Un vieux serpent de mer remis sur le devant de la scène
La question des ondes émises par les téléphones portables et de leur éventuel lien avec le cancer revient régulièrement dans le débat public, un peu comme un vieux serpent de mer qui refait surface à chaque nouveau progrès technologique.
Depuis des années, associations, médias et particuliers s'interrogent : l'usage intensif du téléphone portable, surtout chez les jeunes, ne ferait-il courir un risque à long terme pour la santé ? La dernière fois, c'était en 2020 quand on s'interrogeait sur les dangers potentiels de la 5G sur la santé.
Avec l'explosion des smartphones et autres objets connectés, ainsi que la multiplication des antennes 4G/5G, ce questionnement refait surface. Et l'annonce du nouvel avis de l'ANSES (Agence nationale de sécurité sanitaire de l'alimentation, de l'environnement et du travail) remet le débat sur le devant de la scène, et de manière officielle.
Après plusieurs années sans mise à jour globale, l'agence publie une analyse actualisée des connaissances. Le verdict : pas de lien démontré entre ondes et cancer, mais l’incertitude demeure, d'où des recommandations de "prudence".
Des résultats rassurants mais prudents
L'étude publiée par l'ANSES repose sur un travail d'expertise collective qui prend en compte l'ensemble des recherches scientifiques disponibles à ce jour (études épidémiologiques, études expérimentales sur les animaux, études mécanistiques [effets cellulaires]) et s'appuie sur une méthode d'évaluation rigoureuse inspirée des recommandations de référence du CIRC*.
Depuis ses précédentes évaluations (2013 pour les adultes, 2016 pour les enfants), près de 1000 nouvelles études ont été publiées sur le sujet, dont des travaux d'envergure tels que l'étude MOBI‑Kids et des recherches toxicologiques du programme National Toxicology Program (NTP) américain.
Certains de ces travaux montrent des "effets limités" sur des mécanismes cellulaires ou chez l'animal. Mais, selon l'ANSES, les études épidémiologiques, c'est-à-dire celles qui portent sur l'humain, ne fournissent pas d'éléments probants d’un lien entre l’exposition aux ondes émises par les téléphones portables et l’apparition de cancers.
En conséquence, l'agence conclut qu'à ce jour, "l'ensemble des connaissances disponibles" ne permet pas d’établir de lien de cause à effet entre l'exposition aux radiofréquences et le développement de cancers.

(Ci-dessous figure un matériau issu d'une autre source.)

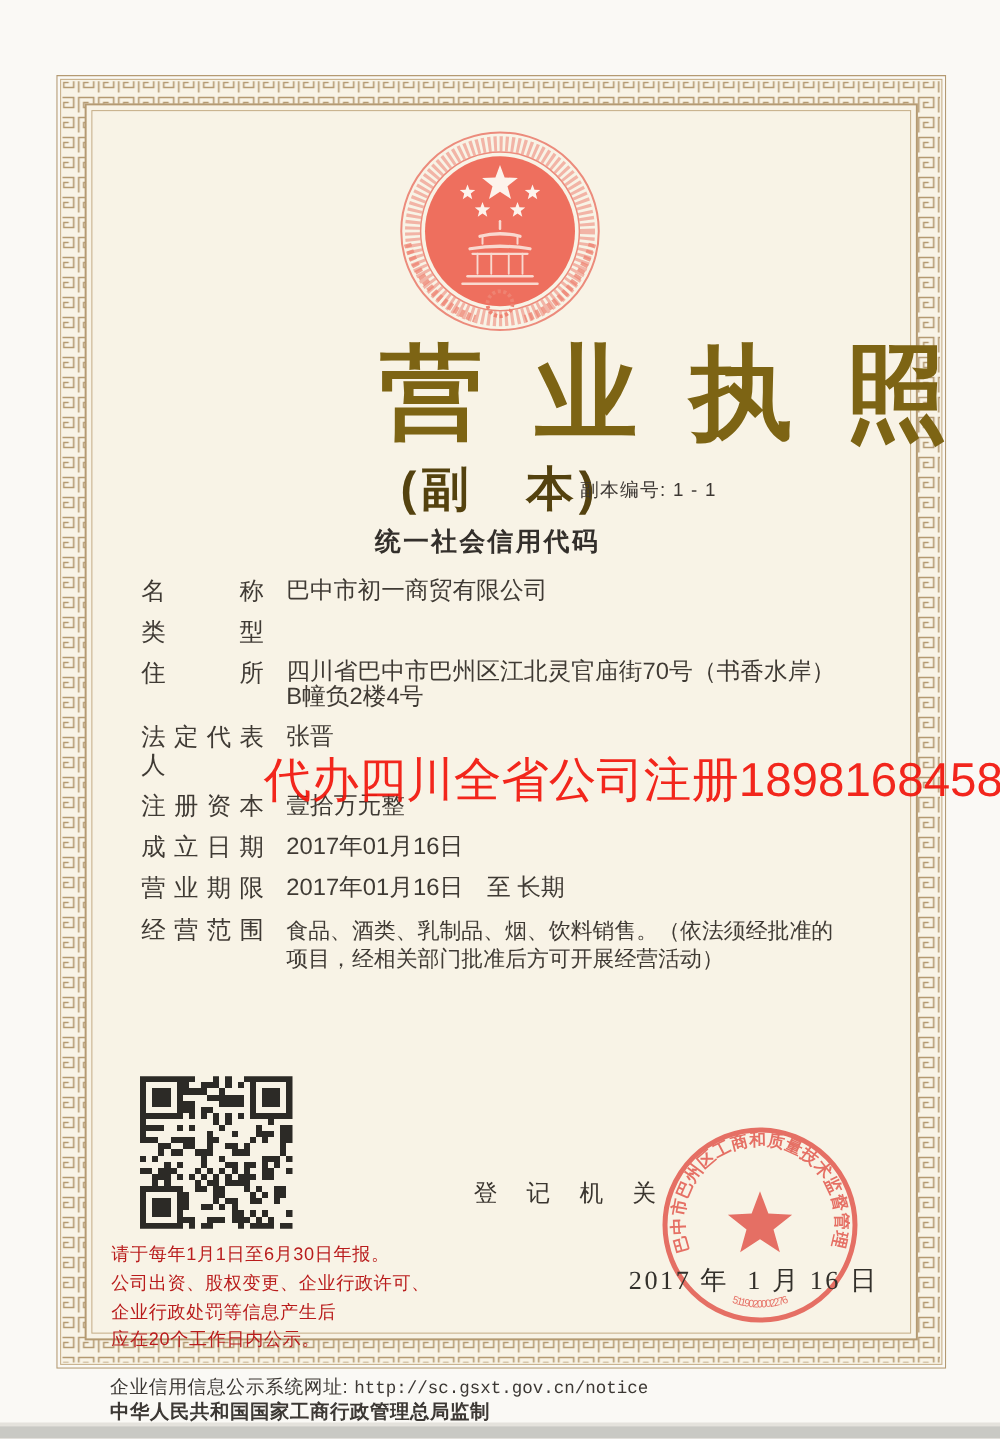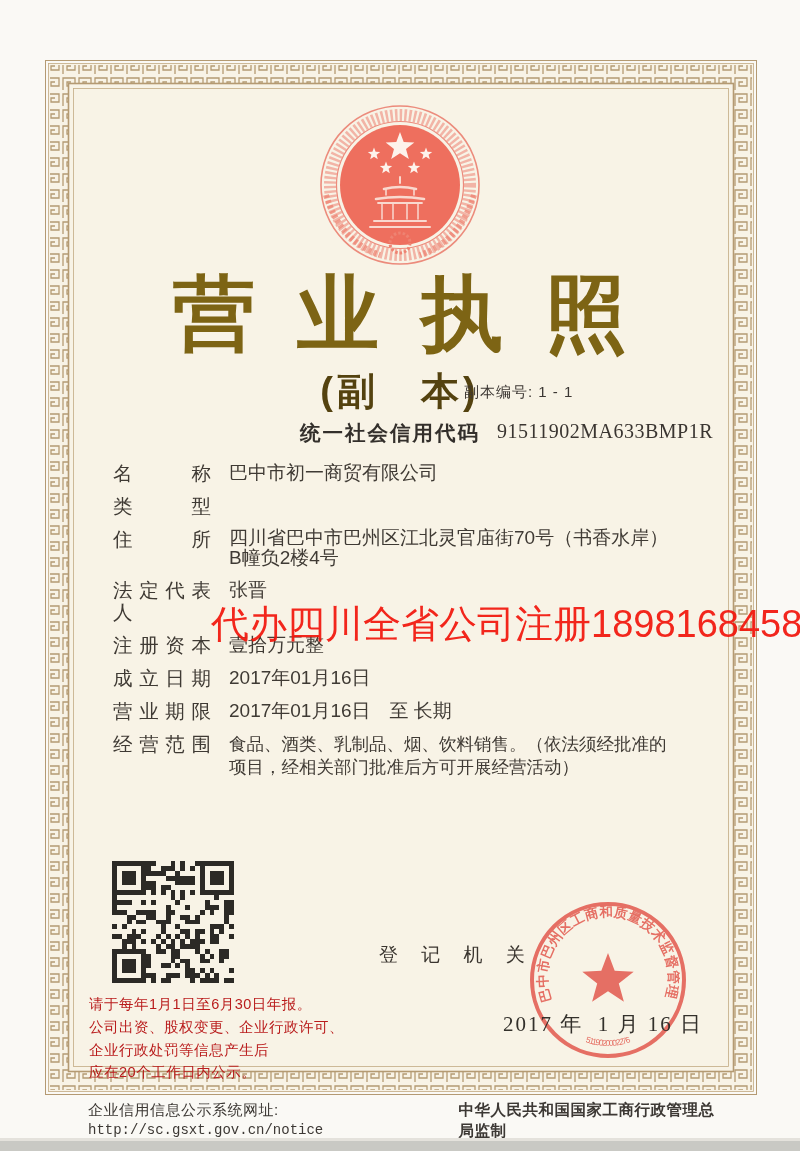--- a/index.html
+++ b/index.html
@@ -13,7 +13,7 @@
   .frame-svg{position:absolute;left:45px;top:60px;}
   
   .emblem{position:absolute;left:312px;top:101px;}
-  .doc-title{position:absolute;left:0;top:260px;width:800px;text-align:center;
+  .doc-title{position:absolute;left:0;top:260px;width:800px;text-align:right;
              font-size:82px;font-weight:bold;color:#7d6414;letter-spacing:42px;padding-left:42px;
              box-sizing:border-box;white-space:nowrap;font-family:"Liberation Sans","DejaVu Sans",sans-serif;}
   .subtitle-row{position:absolute;left:0;top:366px;width:720px;height:48px;}

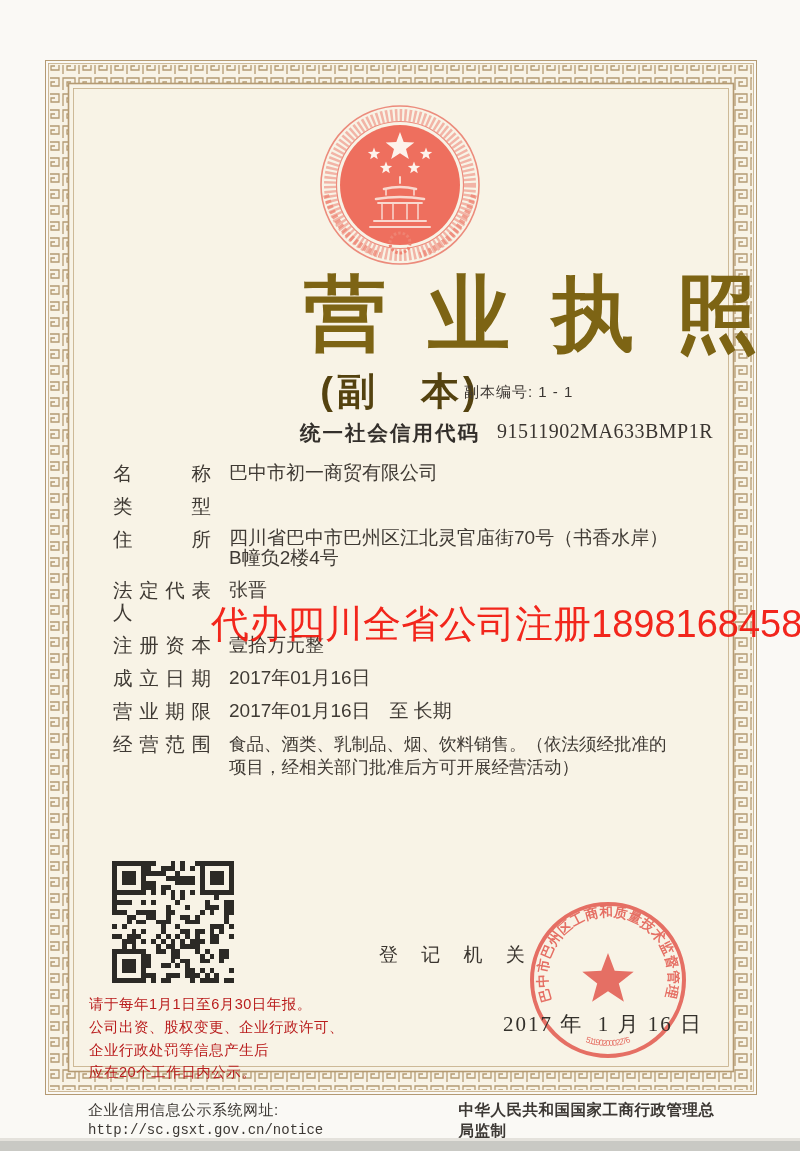--- a/index.html
+++ b/index.html
@@ -102,7 +102,6 @@
 
   <div class="credit-row">
     <span class="credit-label">统一社会信用代码</span>
-    <span class="credit-value">91511902MA633BMP1R</span>
   </div>
 
   <div class="fields">

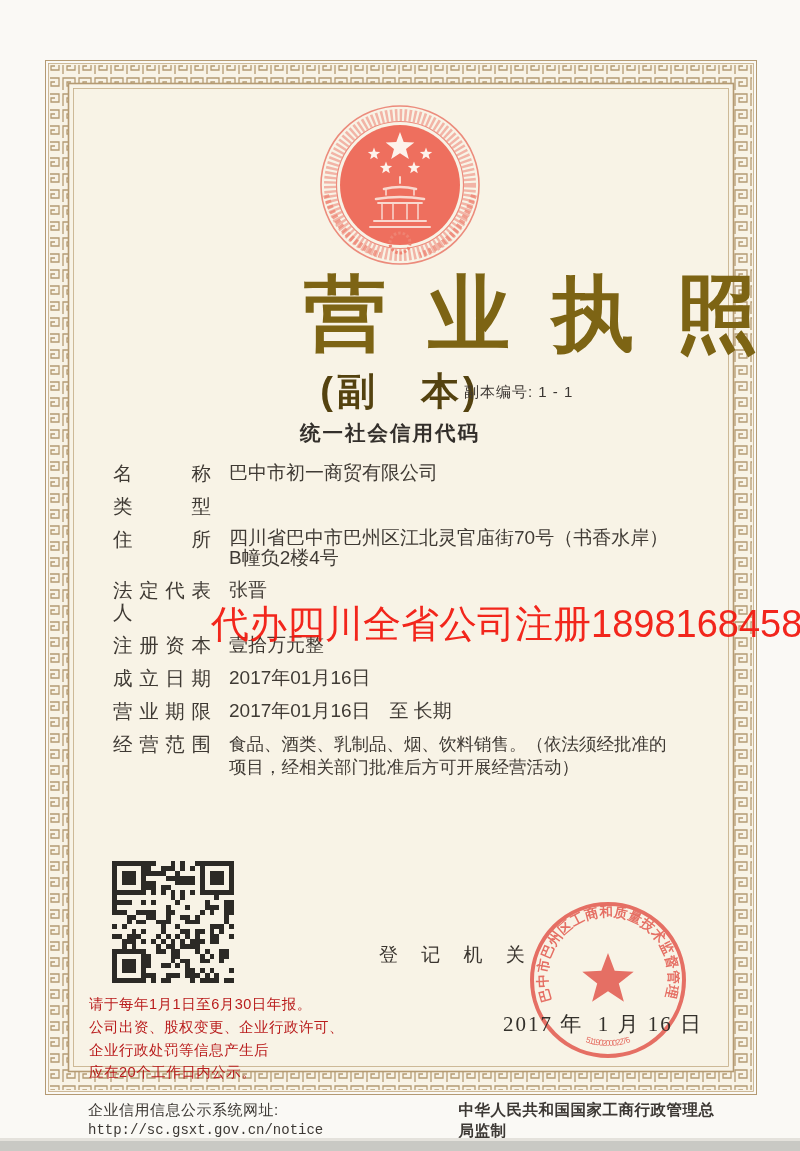--- a/index.html
+++ b/index.html
@@ -43,7 +43,7 @@
   .notes{position:absolute;left:89px;top:993px;font-size:14.5px;line-height:22.8px;color:#b91c1c;letter-spacing:0.5px;}
   
   .footer{position:absolute;left:0;top:1100px;width:800px;padding:0 80px 0 88px;box-sizing:border-box;
-          display:flex;justify-content:space-between;align-items:baseline;color:#3c3834;}
+          display:flex;justify-content:space-between;align-items:baseline;color:#3c3834;flex-direction:column;}
   .footer-left{font-size:15px;letter-spacing:0.5px;}
   .footer-url{font-family:"Liberation Mono","DejaVu Sans Mono",monospace;font-size:14px;letter-spacing:0px;}
   .footer-right{font-size:15.5px;font-weight:bold;letter-spacing:0.5px;}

Toutefois, l'ANSES nuance : cette conclusion s'applique aux données disponibles jusqu’en mai 2025, ce qui n'exclut pas que des recherches futures, permettant d'affiner les connaissances, puissent modifier ce verdict.
Les recommandations de l'Anses
Si l'ANSES ne relève pas de lien certain entre ondes et cancer, elle ne ferme pas la porte à la prudence, surtout compte tenu des pratiques qui évoluent vite (multiplication des objets connectés, 5G, usage intense dès le plus jeune âge…).
Concrètement, l'agence recommande de :
- privilégier un usage modéré du téléphone mobile, surtout chez les enfants ;
- éloigner l'appareil du corps quand c'est possible : utiliser un oreillette, le haut-parleur, plutôt que le tenir collé à la tête ;
- favoriser, quand les conditions le permettent, une connexion Wi-Fi plutôt que le réseau mobile en intérieur, ce qui peut réduire l’exposition aux radiofréquences.
Par ailleurs, l'ANSES appelle à poursuivre la surveillance : maintenir des cohortes à long terme, développer des protocoles harmonisés entre études expérimentales et mécanistiques, et documenter les usages réels des technologies sans fil afin de suivre l'évolution de l'exposition de la population.
Elle préconise aussi d'élargir les recherches aux autres effets sanitaires potentiels (fertilité, fonctionnement cérébral, etc.), car l'usage massif et diversifié des technologies sans fil pourrait entraîner des effets non liés au cancer.